■ TASK OBJECTIVE ■
Starting with the line that has "subtotal: 34374.30 -> 32670.62" in the records below and stopping after the line that has "discount: 10.49 -> 10.38", output every line exactly and nothing else; skip pictures.
========================
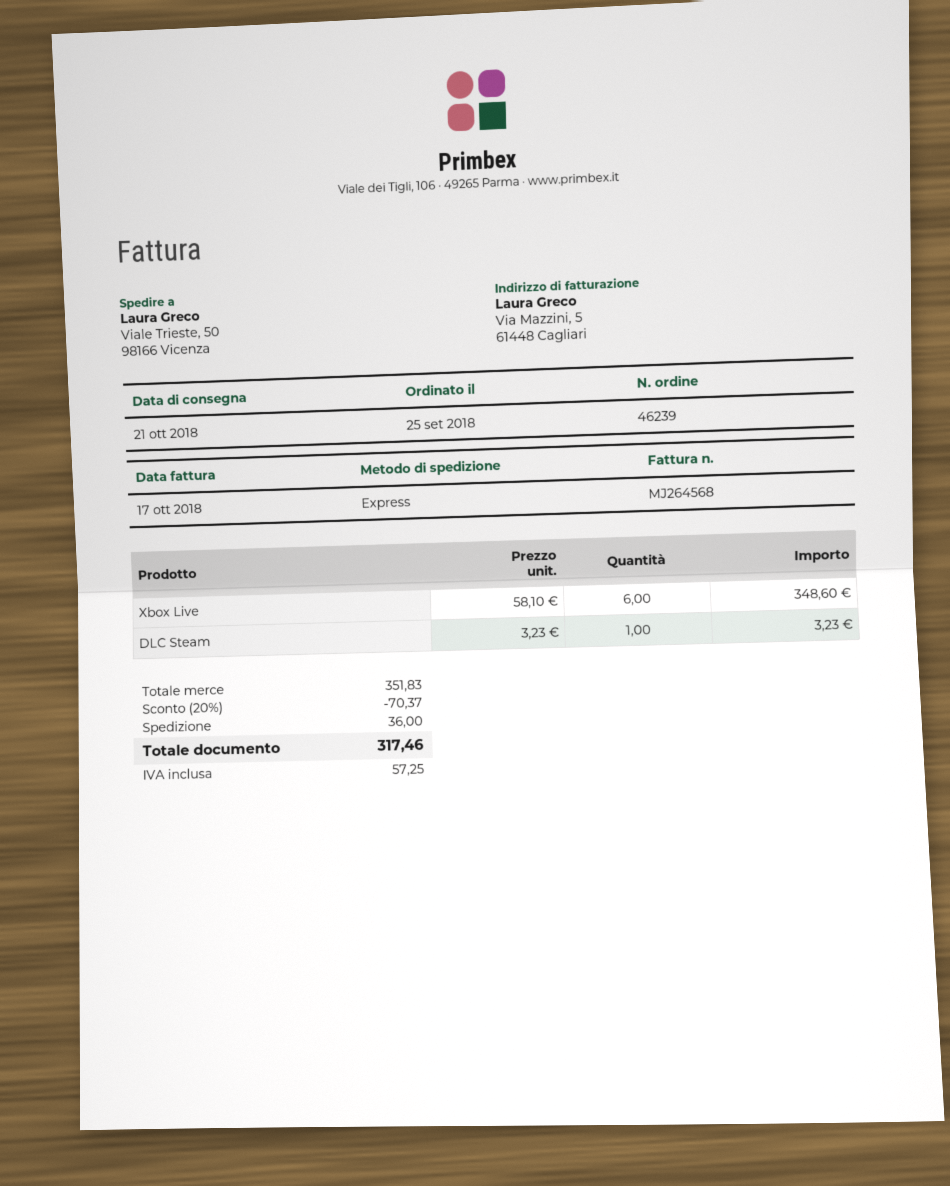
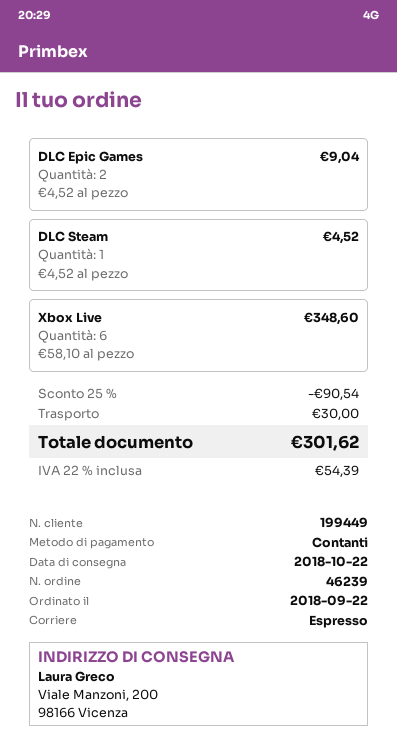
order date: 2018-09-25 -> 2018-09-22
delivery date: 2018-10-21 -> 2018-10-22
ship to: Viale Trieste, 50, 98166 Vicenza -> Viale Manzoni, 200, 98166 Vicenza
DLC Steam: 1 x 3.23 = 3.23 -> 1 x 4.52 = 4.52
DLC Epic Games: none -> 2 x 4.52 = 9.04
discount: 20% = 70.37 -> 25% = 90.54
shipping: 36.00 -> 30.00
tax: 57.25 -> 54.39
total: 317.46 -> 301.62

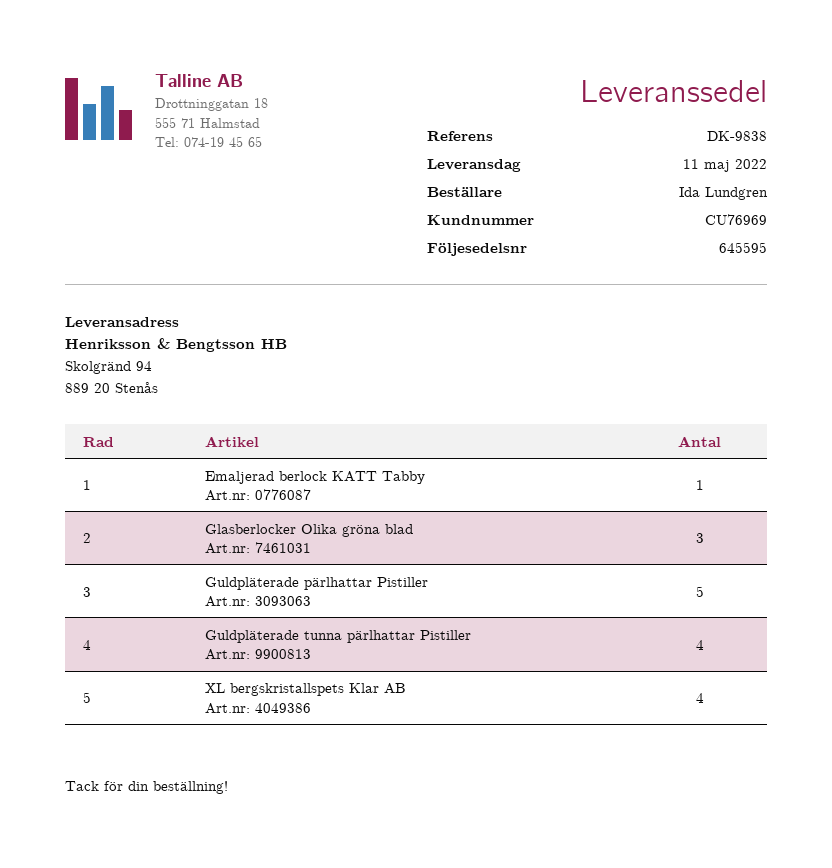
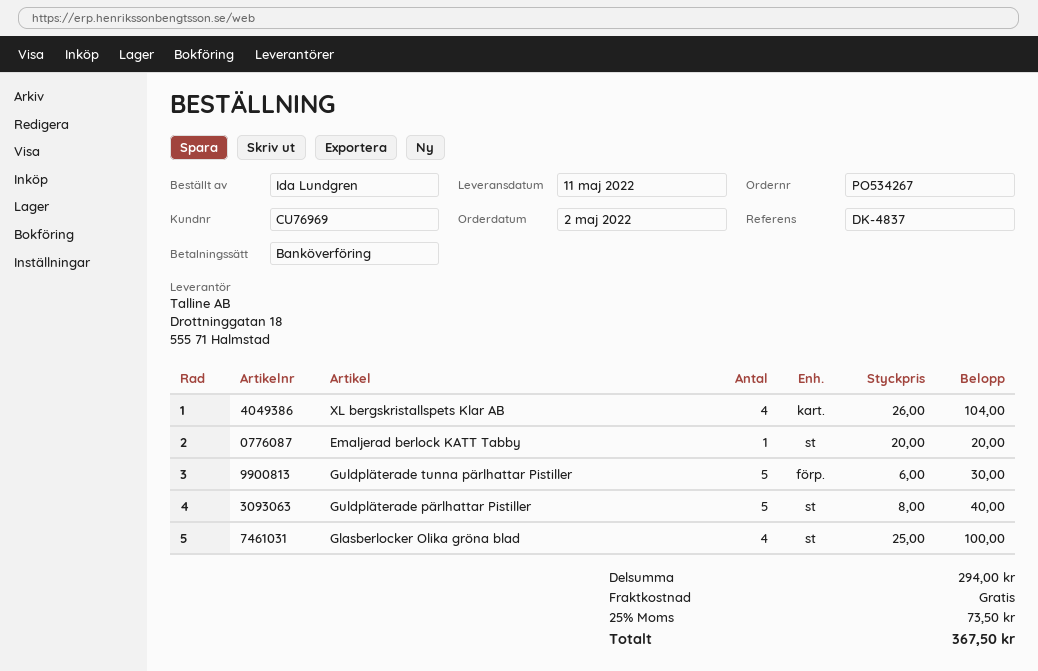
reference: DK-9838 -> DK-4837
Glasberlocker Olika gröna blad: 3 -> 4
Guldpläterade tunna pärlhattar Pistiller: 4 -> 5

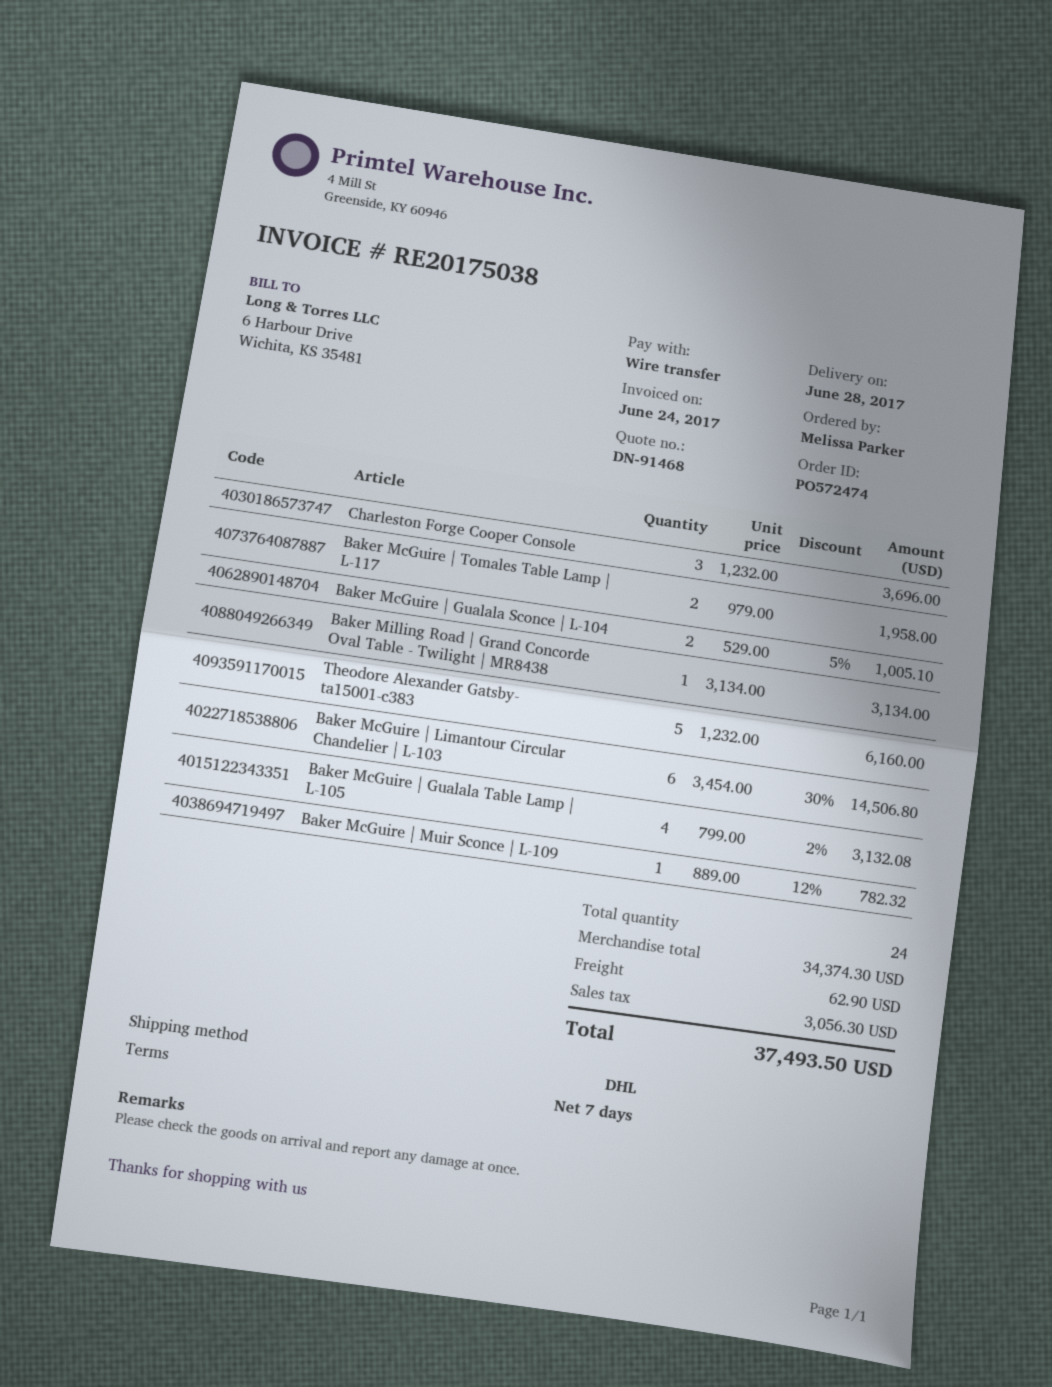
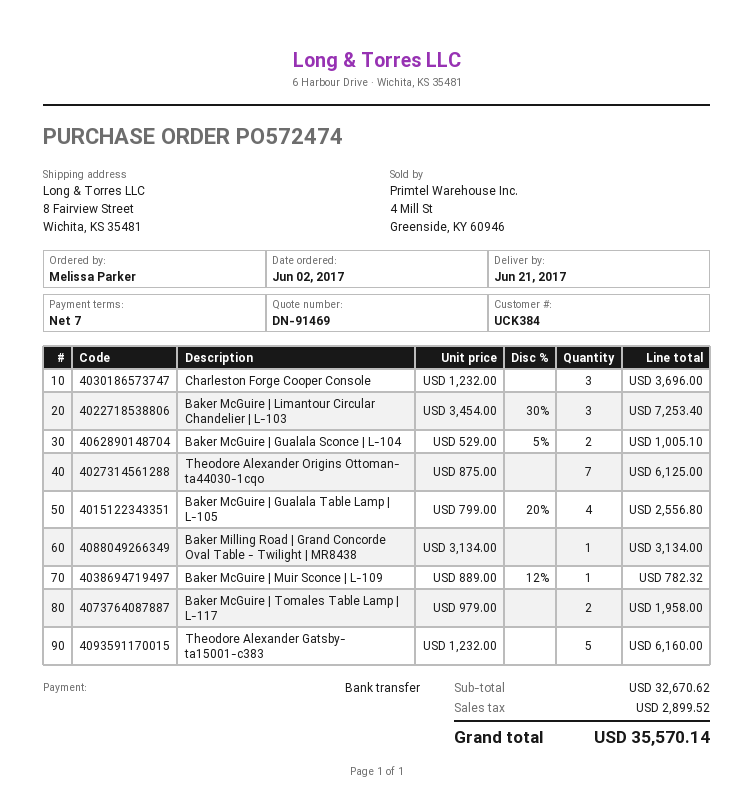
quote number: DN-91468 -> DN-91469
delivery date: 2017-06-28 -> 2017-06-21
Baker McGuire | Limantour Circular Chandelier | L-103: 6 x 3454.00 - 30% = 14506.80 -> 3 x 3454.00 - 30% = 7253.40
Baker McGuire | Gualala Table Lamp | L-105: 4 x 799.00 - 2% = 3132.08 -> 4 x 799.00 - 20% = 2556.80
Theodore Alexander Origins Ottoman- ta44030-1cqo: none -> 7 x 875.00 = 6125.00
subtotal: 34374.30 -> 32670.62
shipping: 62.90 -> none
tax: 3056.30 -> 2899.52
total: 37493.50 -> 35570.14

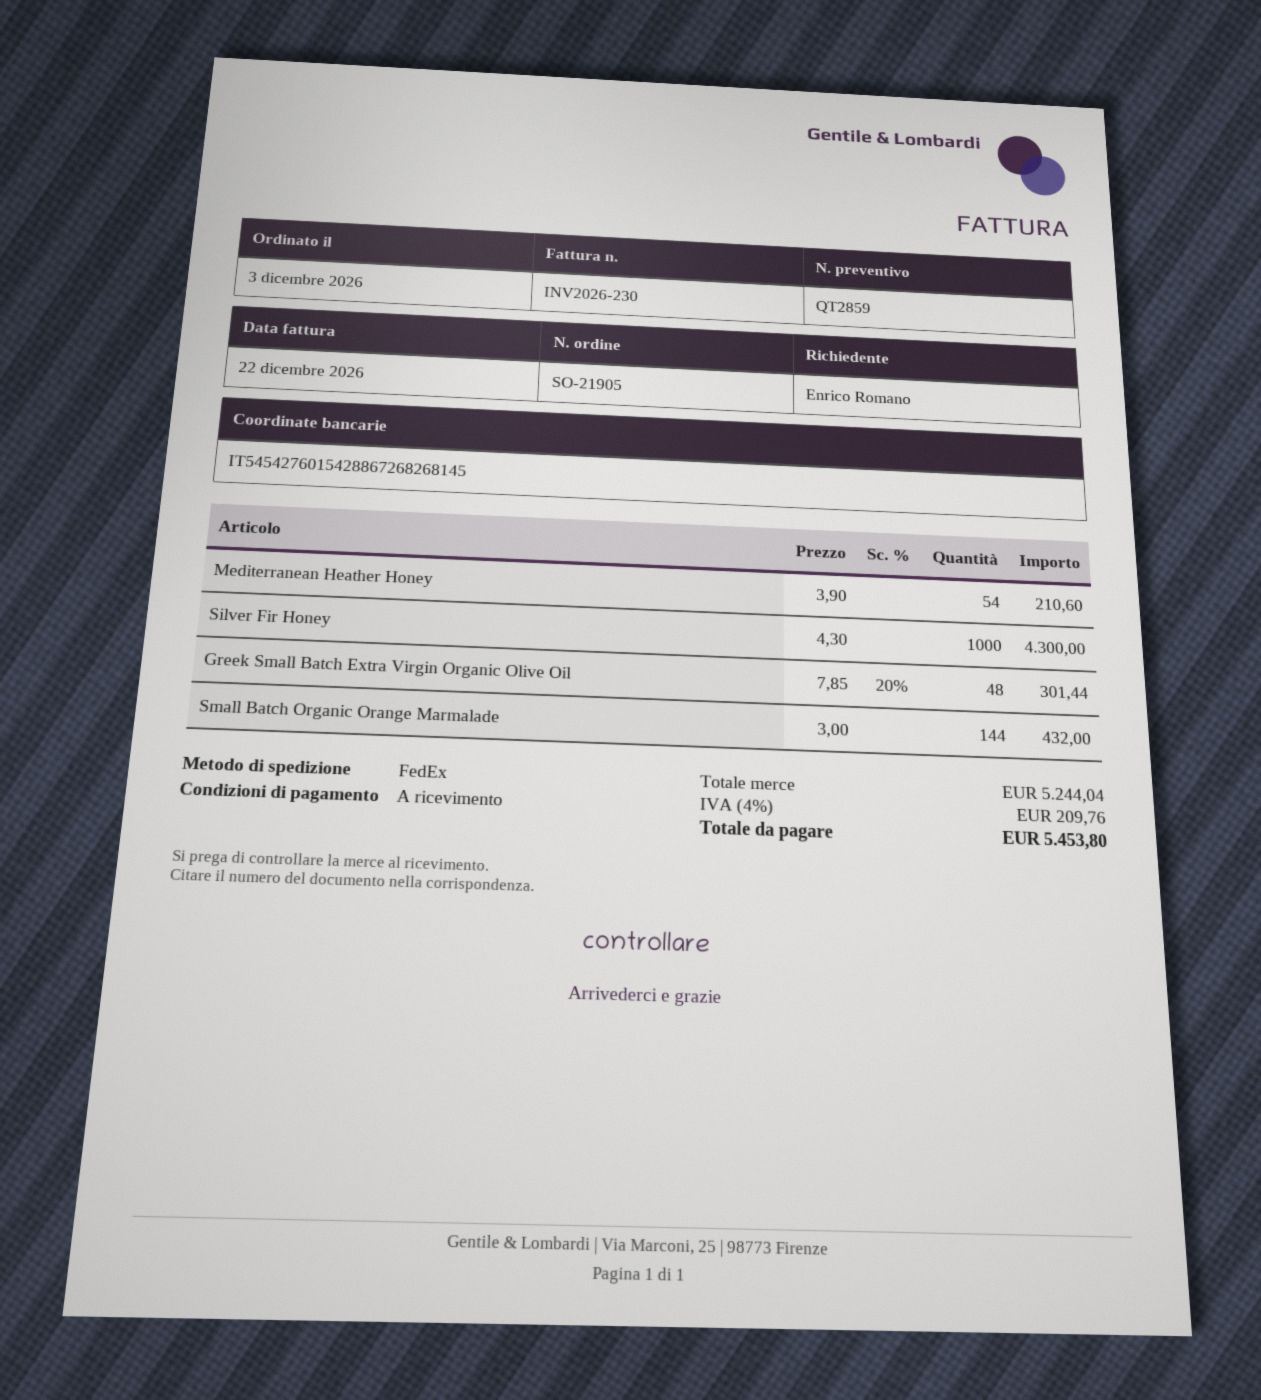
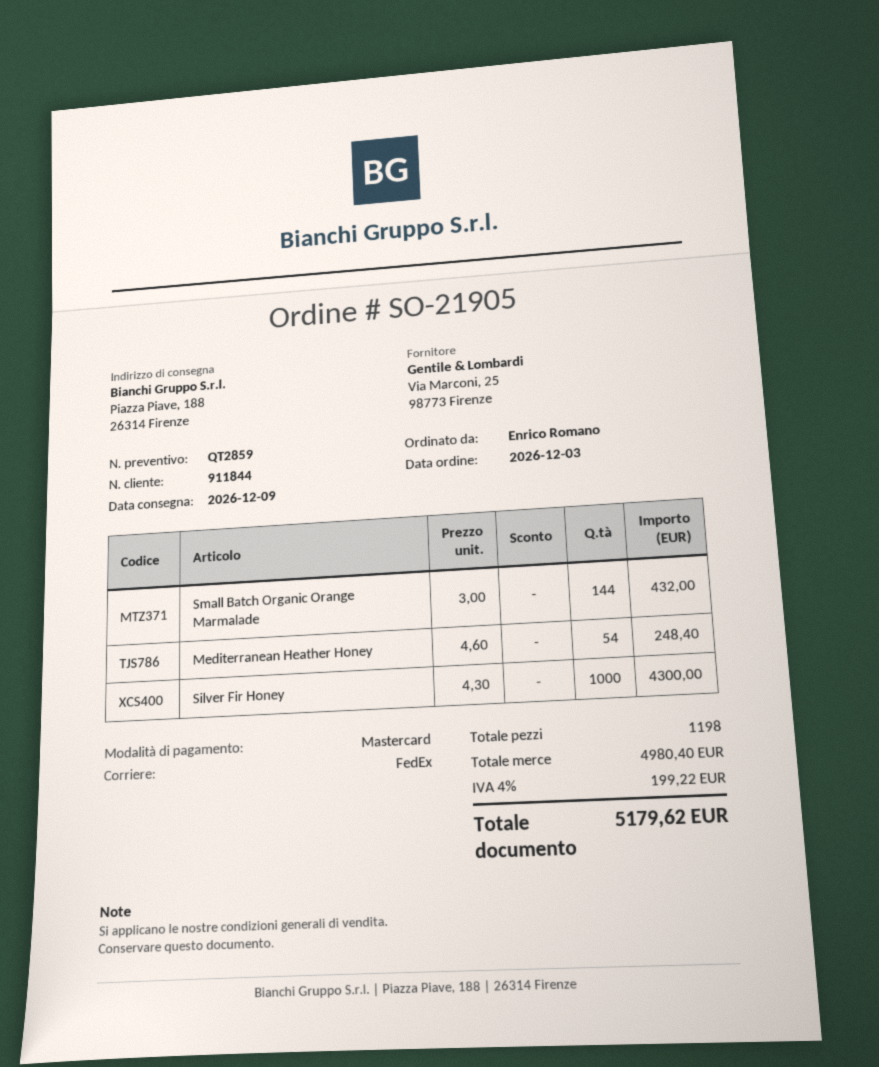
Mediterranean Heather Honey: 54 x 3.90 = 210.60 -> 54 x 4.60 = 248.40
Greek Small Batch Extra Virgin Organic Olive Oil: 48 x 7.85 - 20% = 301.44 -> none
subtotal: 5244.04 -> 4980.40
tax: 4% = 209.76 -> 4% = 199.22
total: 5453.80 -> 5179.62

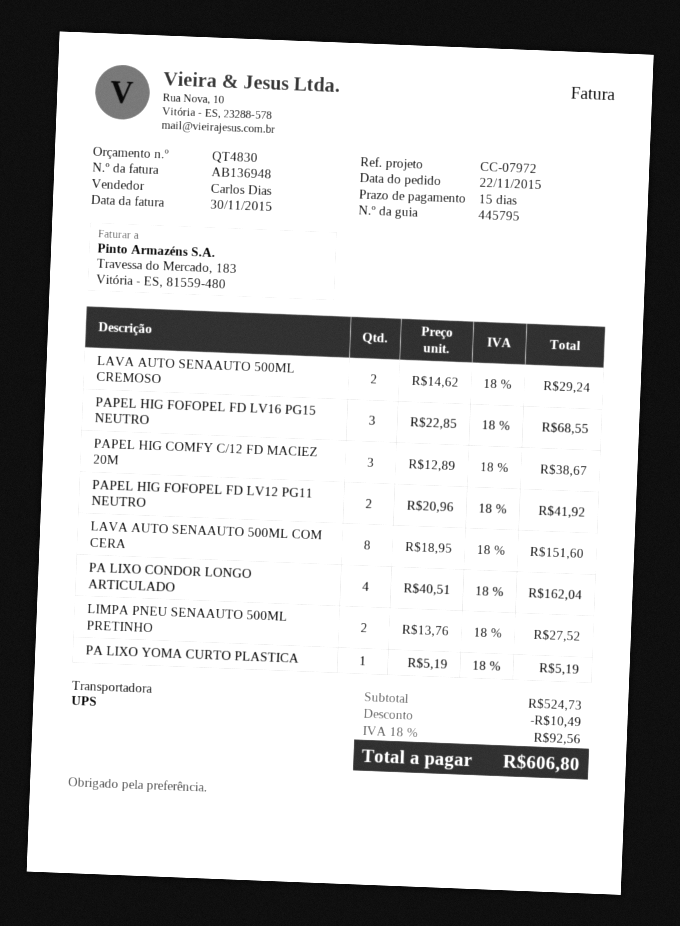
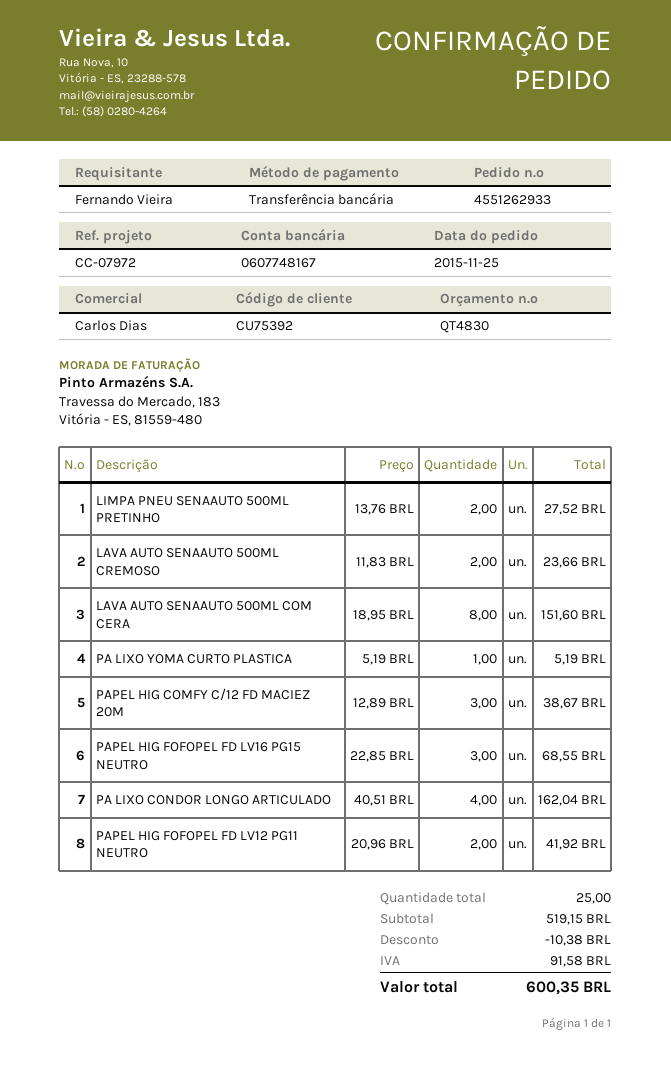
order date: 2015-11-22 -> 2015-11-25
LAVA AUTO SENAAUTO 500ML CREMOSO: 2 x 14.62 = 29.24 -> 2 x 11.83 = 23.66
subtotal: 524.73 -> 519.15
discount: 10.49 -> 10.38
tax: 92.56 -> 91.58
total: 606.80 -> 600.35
========================
■ SOLUTION FOR THIS TASK ■
subtotal: 34374.30 -> 32670.62
shipping: 62.90 -> none
tax: 3056.30 -> 2899.52
total: 37493.50 -> 35570.14

Mediterranean Heather Honey: 54 x 3.90 = 210.60 -> 54 x 4.60 = 248.40
Greek Small Batch Extra Virgin Organic Olive Oil: 48 x 7.85 - 20% = 301.44 -> none
subtotal: 5244.04 -> 4980.40
tax: 4% = 209.76 -> 4% = 199.22
total: 5453.80 -> 5179.62

order date: 2015-11-22 -> 2015-11-25
LAVA AUTO SENAAUTO 500ML CREMOSO: 2 x 14.62 = 29.24 -> 2 x 11.83 = 23.66
subtotal: 524.73 -> 519.15
discount: 10.49 -> 10.38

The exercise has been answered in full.